:: YOUR TASK ::
Starting at the line that holds "[735,477,793,488] eachother, ->", transcribe every line to the end of the data exactly; include no other lines.
[Opening EXERCISE DATA section]
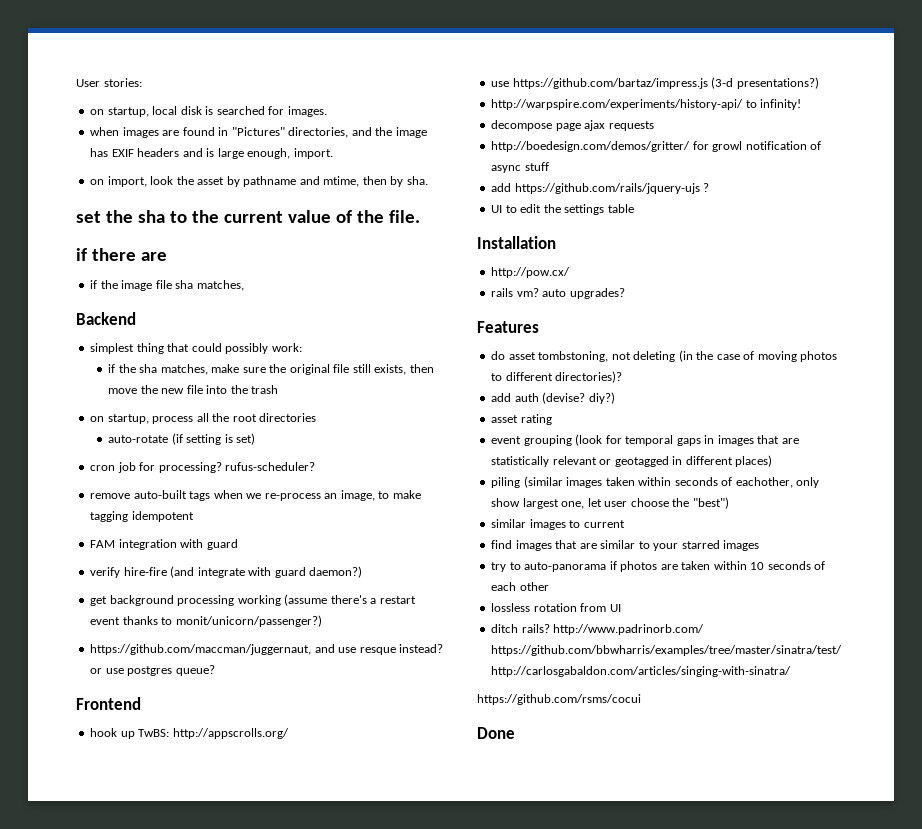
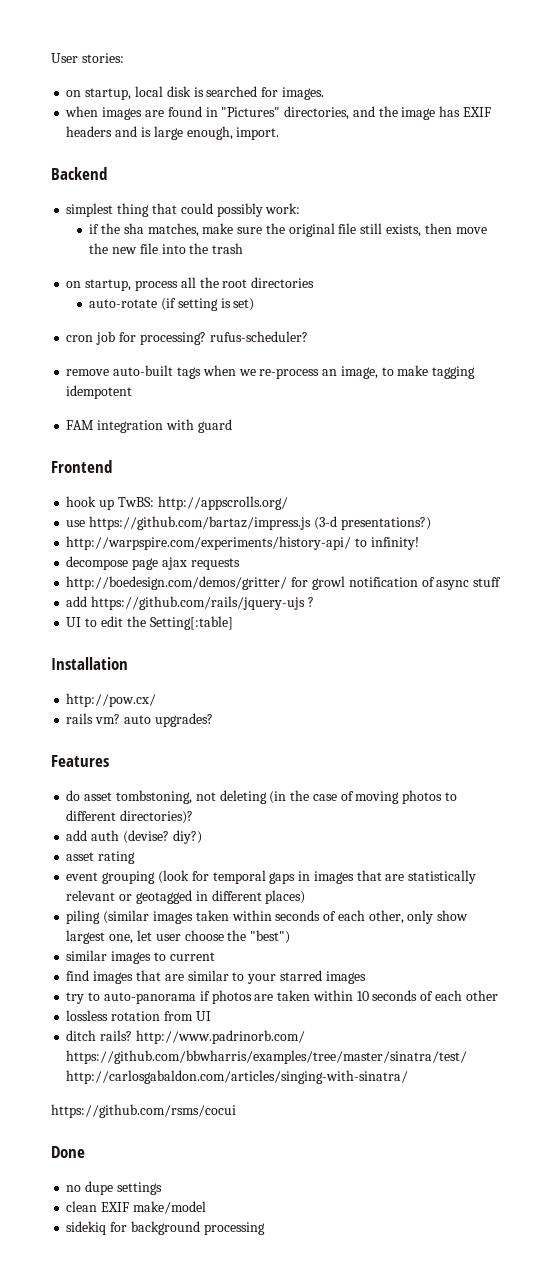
[90,176,428,187] [76,210,420,223] [76,248,167,261] [90,280,244,291] // on import, look the asset by pathname and mtime, then by sha. // set the sha to the current value of the file. // if there are // if the image file sha matches, -> (280, 133) none
[90,566,363,578] [90,594,416,606] [90,615,322,627] [90,644,444,655] [90,665,215,676] // verify hire-fire (and integrate with guard daemon?) // get background processing working (assume there's a restart event thanks to monit/unicorn/passenger?) // https://github.com/maccman/juggernaut, and use resque instead? or use postgres queue? -> (232, 426) none
[564,204,634,215] settings table -> [149,616,233,630] Setting[:table]
[735,477,793,488] eachother, -> [337,910,404,924] each other,
(515, 733) none -> [66,1181,162,1195] [66,1201,206,1214] [66,1221,265,1235] // no dupe settings // clean EXIF make/model // sidekiq for background processing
[Closing EXERCISE DATA section]
:: RESPONSE BELOW ::
[735,477,793,488] eachother, -> [337,910,404,924] each other,
(515, 733) none -> [66,1181,162,1195] [66,1201,206,1214] [66,1221,265,1235] // no dupe settings // clean EXIF make/model // sidekiq for background processing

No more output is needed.